The Women’s Center also addresses the issue of gender discrimination in the arts through the Her Art Project we address the issue of gender discrimination. This semester our programs will celebrate Wonder Women at two exciting events.  First, we are presenting a group art exhibit at the Leedy-Voulkos Art Center in the historic Crossroads Arts District. The exhibit will run February 7 – March 29 and will feature six local women artists who are superheoines of the local arts community and who create works that represent the strength, courage, and resilience of the empowered woman.  On the evening of April 22 at the Kansas City Public Library Plaza Branch, we will be hosting award-winning filmmaker Kristy Guevara-Flanagan for a screening and discussion of her documentary WonderWomen! The Untold Story of American Superheroines. Both of these events focus on creative women as leaders, change-makers, and inspirations to the next generation of Wonder Women. For more information about these, and all of our events this semester, visit our website, www.umkc.edu/womenc.
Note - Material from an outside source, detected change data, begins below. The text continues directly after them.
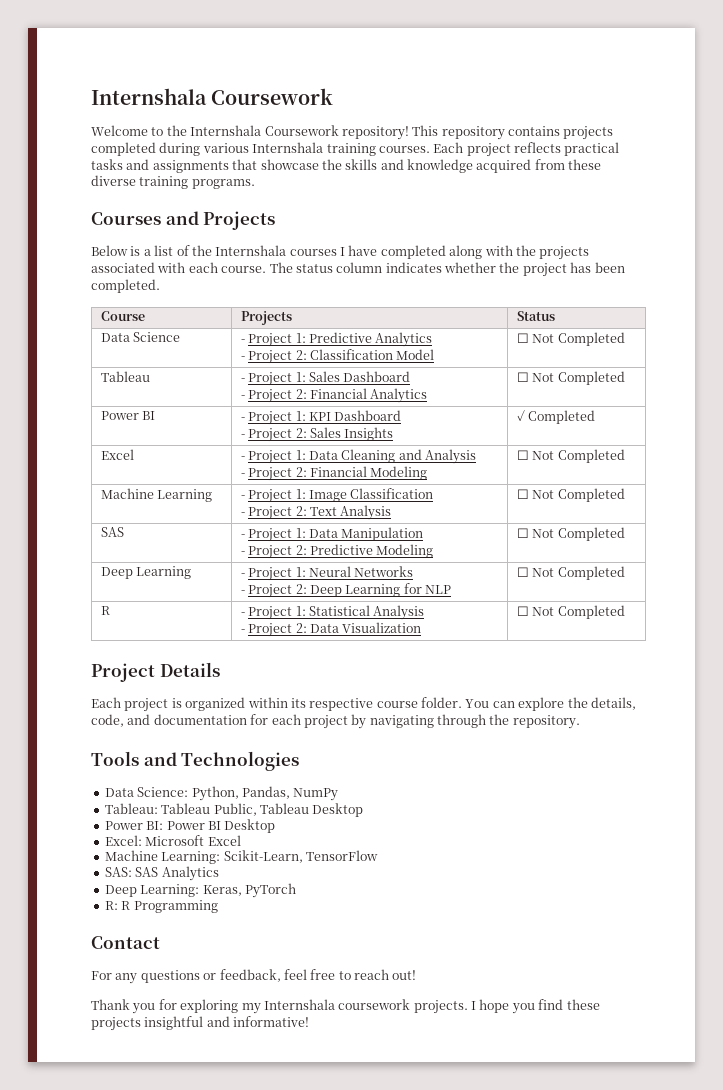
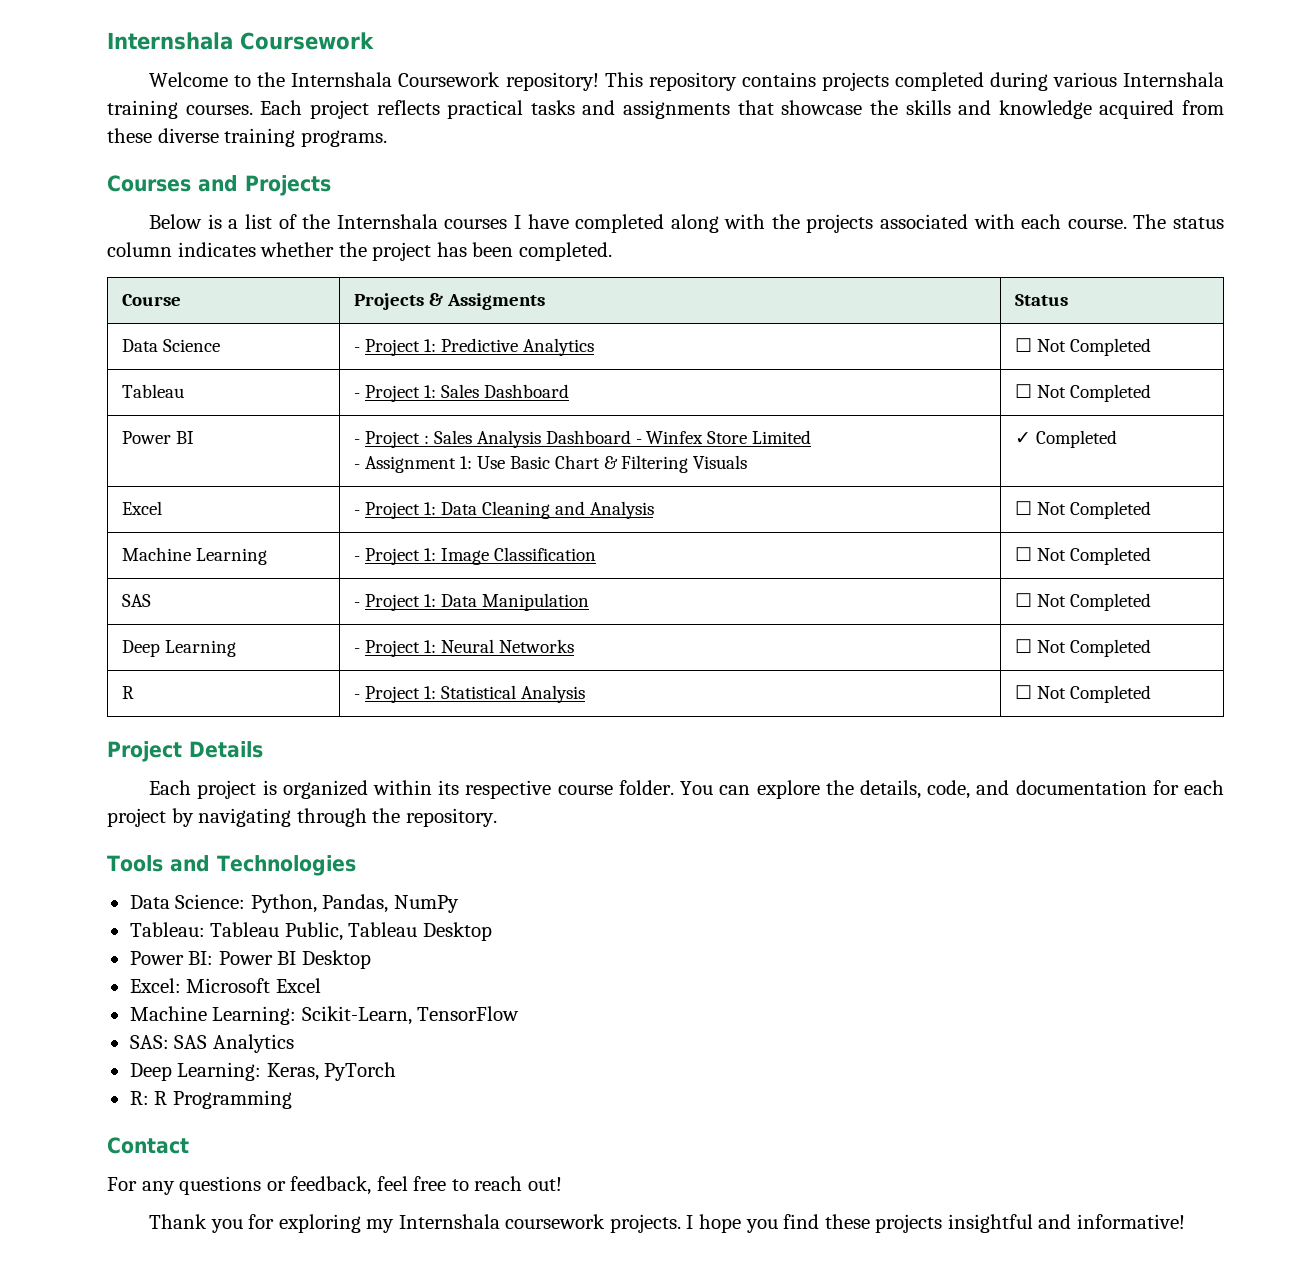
- Course | Projects | Status
+ Course | Projects & Assigments | Status
- Data Science | - Project 1: Predictive Analytics
- - Project 2: Classification Model | ☐ Not Completed
+ Data Science | - Project 1: Predictive Analytics | ☐ Not Completed
- Tableau | - Project 1: Sales Dashboard
- - Project 2: Financial Analytics | ☐ Not Completed
+ Tableau | - Project 1: Sales Dashboard | ☐ Not Completed
- Power BI | - Project 1: KPI Dashboard
- - Project 2: Sales Insights | ✓ Completed
+ Power BI | - Project : Sales Analysis Dashboard - Winfex Store Limited
+ - Assignment 1: Use Basic Chart & Filtering Visuals | ✓ Completed
- Excel | - Project 1: Data Cleaning and Analysis
- - Project 2: Financial Modeling | ☐ Not Completed
+ Excel | - Project 1: Data Cleaning and Analysis | ☐ Not Completed
- Machine Learning | - Project 1: Image Classification
- - Project 2: Text Analysis | ☐ Not Completed
+ Machine Learning | - Project 1: Image Classification | ☐ Not Completed
- SAS | - Project 1: Data Manipulation
- - Project 2: Predictive Modeling | ☐ Not Completed
+ SAS | - Project 1: Data Manipulation | ☐ Not Completed
- Deep Learning | - Project 1: Neural Networks
- - Project 2: Deep Learning for NLP | ☐ Not Completed
+ Deep Learning | - Project 1: Neural Networks | ☐ Not Completed
- R | - Project 1: Statistical Analysis
- - Project 2: Data Visualization | ☐ Not Completed
+ R | - Project 1: Statistical Analysis | ☐ Not Completed

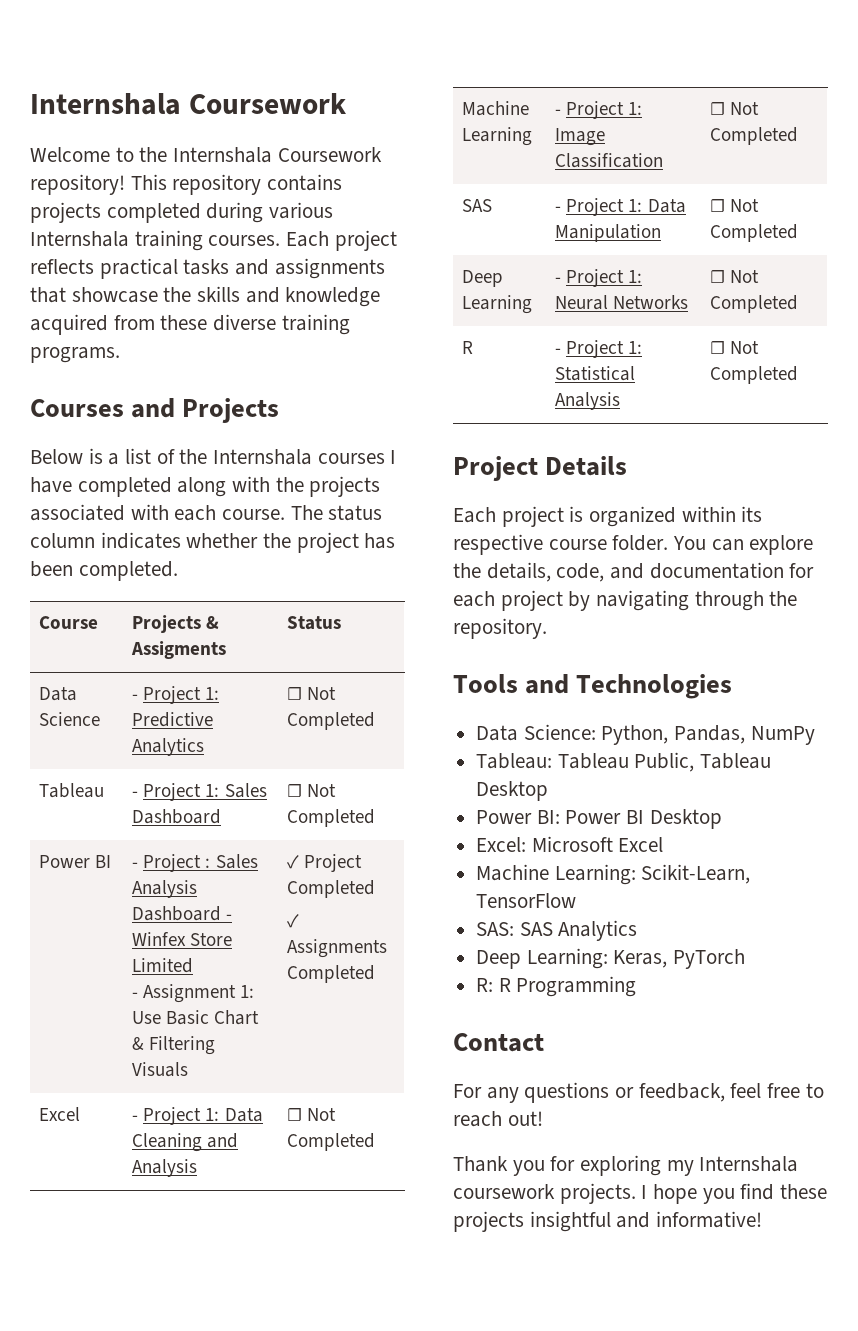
  Power BI | - Project : Sales Analysis Dashboard - Winfex Store Limited
- - Assignment 1: Use Basic Chart & Filtering Visuals | ✓ Completed
+ - Assignment 1: Use Basic Chart & Filtering Visuals | ✓ Project Completed
+ ✓ Assignments Completed

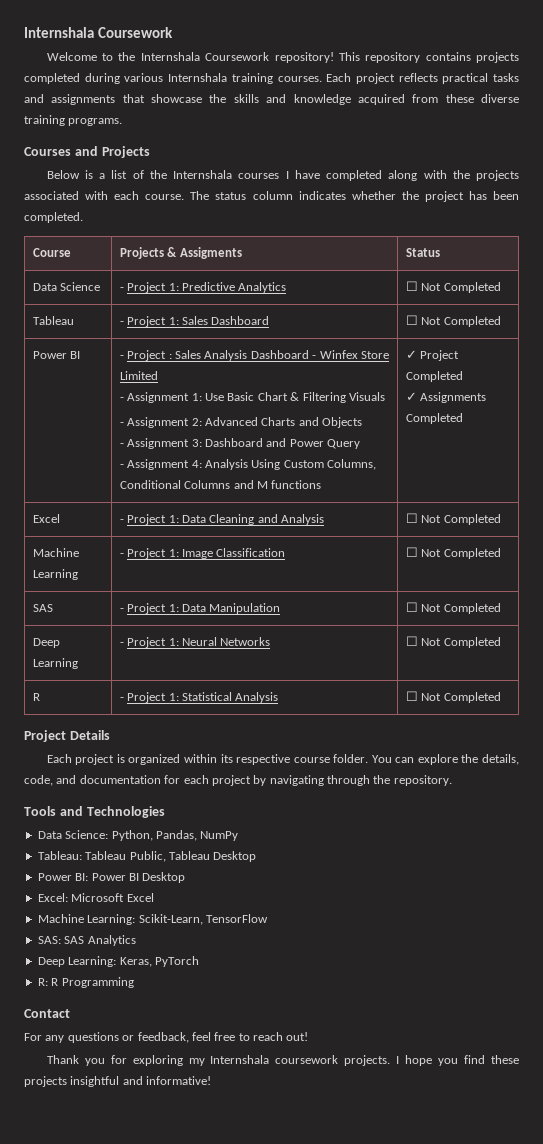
+ - Assignment 2: Advanced Charts and Objects
+ - Assignment 3: Dashboard and Power Query
+ - Assignment 4: Analysis Using Custom Columns, Conditional Columns and M functions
Finally, the Women’s Center is a vital resource for everyone, not just women, and not just student at UMKC or people in our community. We are here for everyone and available to everyone, 24-7, on the worldwide web. Through our website, www.umkc.edu/womenc, you can access resources for women, check out our calendar for events happening on campus as well as in the community for women, and learn about the staff and history of the Women’s Center. Through our Blog, http://info.umkc.edu/womenc/, you can get insight on current topics about women from articles written by our own student staff. And on our Social Media sites (Facebook, Twitter, YouTube, and Flickr) you can find information, photos, and news about what’s happening at the Women’s Center and around the world. As you can see, the Women’s Center is more than just a mission statement. It’s a place, it’s a staff, and it’s a service dedicated to making UMKC and our community a safer, more equitable world for everyone.